[Listed records Boundary: Start]
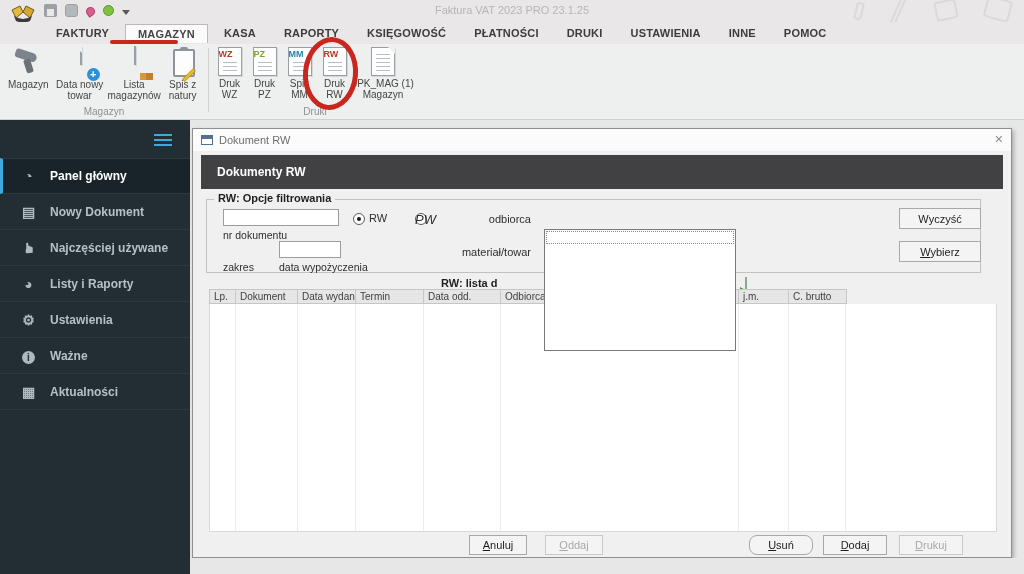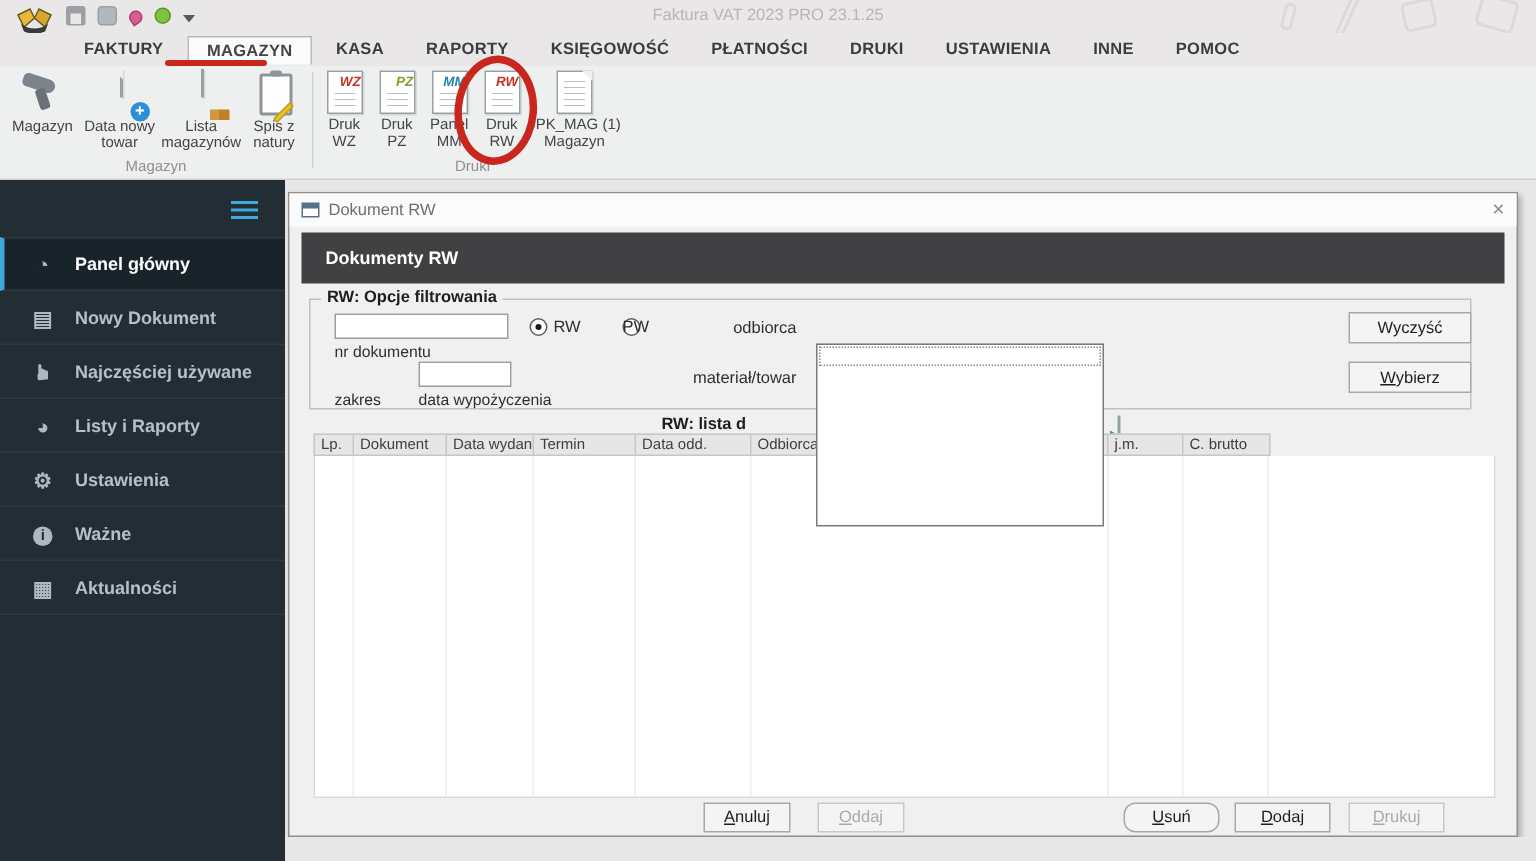--- a/index.html
+++ b/index.html
@@ -30,21 +30,21 @@
   #ribbon { left:0; top:44px; width:1024px; height:76px; background:#eef0f0; border-bottom:1px solid #cfcfcf; }
   .rgroup { position:absolute; top:0; height:74px; }
   .rgroup-label { position:absolute; bottom:1px; width:100%; text-align:center; font-size:10px; color:#8f8f8f; }
   .rsep { position:absolute; top:4px; width:1px; height:64px; background:#d2d2d2; }
   .ritems { display:flex; align-items:flex-start; }
   .rbtn { display:flex; flex-direction:column; align-items:center; text-align:center; padding-top:3px; }
   .rbtn .lbl { font-size:10px; color:#444; line-height:1.1; margin-top:2px; }
   .icon32 { width:30px; height:30px; position:relative; }
   
   .docicon { width:24px; height:29px; background:#fff; border:1px solid #98a0a6; position:relative; box-shadow:1px 1px 0 #d5d8da; }
-  .docicon .badge { position:absolute; top:1px; left:0; width:100%; text-align:right; font-size:9px; font-weight:bold; letter-spacing:0;font-style:italic; }
+  .docicon .badge { position:absolute; top:1px; left:0; width:100%; text-align:left; font-size:9px; font-weight:bold; letter-spacing:0; }
   .docicon::after { content:""; position:absolute; left:4px; right:4px; top:14px; height:12px;
     background:repeating-linear-gradient(#b9bfc4 0 1px, transparent 1px 4px); }
   .docicon.plain::after { top:6px; height:18px; }
   .fold::before { content:""; position:absolute; right:-1px; top:-1px; width:0; height:0;
     border-left:7px solid transparent; border-top:7px solid #eef0f0; }
   .mini-badge-circle { position:absolute; right:-5px; bottom:-4px; width:13px; height:13px; border-radius:50%;
     background:#2f8fd6; color:#fff; font-size:11px; line-height:12px; text-align:center; font-weight:bold; }
   .boxes { position:absolute; right:-5px; bottom:-3px; width:14px; height:10px; }
   .boxes i { position:absolute; width:7px; height:7px; background:#d69б3c; }
   .box1 { left:0; bottom:0; background:#d6963c !important; }
@@ -221,21 +221,21 @@
       <div class="rbtn" style="width:35px;">
         <span class="docicon">
             <span class="badge" style="color:#7fa224;">PZ</span>
           </span>
         <span class="lbl">Druk PZ</span>
       </div>
       <div class="rbtn" style="width:35px;">
         <span class="docicon">
             <span class="badge" style="color:#2285a8;">MM</span>
           </span>
-        <span class="lbl">Panel MM</span>
+        <span class="lbl">Spis MM</span>
       </div>
       <div class="rbtn" style="width:35px;">
         <span class="docicon">
             <span class="badge" style="color:#c53425;">RW</span>
           </span>
         <span class="lbl">Druk RW</span>
       </div>
       <div class="rbtn" style="width:62px;">
         <span class="docicon plain fold"></span>
         <span class="lbl">JPK_MAG (1) Magazyn</span>
@@ -313,21 +313,21 @@
     
     <div id="filterbox" class="abs"></div>
     <span id="filterbox-label" class="abs">RW: Opcje filtrowania</span>
 
     <input class="tinput abs" style="left: 30px; top: 80px; width: 116px; height: 17px;" value="">
     <span class="flabel abs" style="left:30px;top:100px;">nr dokumentu</span>
 
     <span class="radio checked abs" style="left:160px;top:82px;"></span>
     <span class="flabel abs" style="left:176px;top:83px;font-size:11px;">RW</span>
     <span class="radio abs" style="left:206px;top:82px;"></span>
-    <span class="flabel abs" style="left:222px;top:83px;font-size:11px;">PW</span>
+    <span class="flabel abs" style="left:222px;top:83px;font-size:13px;font-style:italic;">PW</span>
 
     <span class="flabel abs" style="left:270px;top:84px;width:68px;text-align:right;font-size:11px;">odbiorca</span>
     <div class="combo abs" style="left:351px;top:82px;width:192px;height:18px;">
       <span class="val">brak danych</span>
       <span class="drop"></span>
     </div>
 
     <span class="flabel abs" style="left:240px;top:117px;width:98px;text-align:right;font-size:11px;">materiał/towar</span>
     <span class="mini-doc abs" style="left:552px;top:113px;"></span>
[Listed records Boundary: End]
> What you need to do:
With "boxes" as the word to match, copy each line of the records that has it.

> Response below:
   .boxes { position:absolute; right:-5px; bottom:-3px; width:14px; height:10px; }
   .boxes i { position:absolute; width:7px; height:7px; background:#d69б3c; }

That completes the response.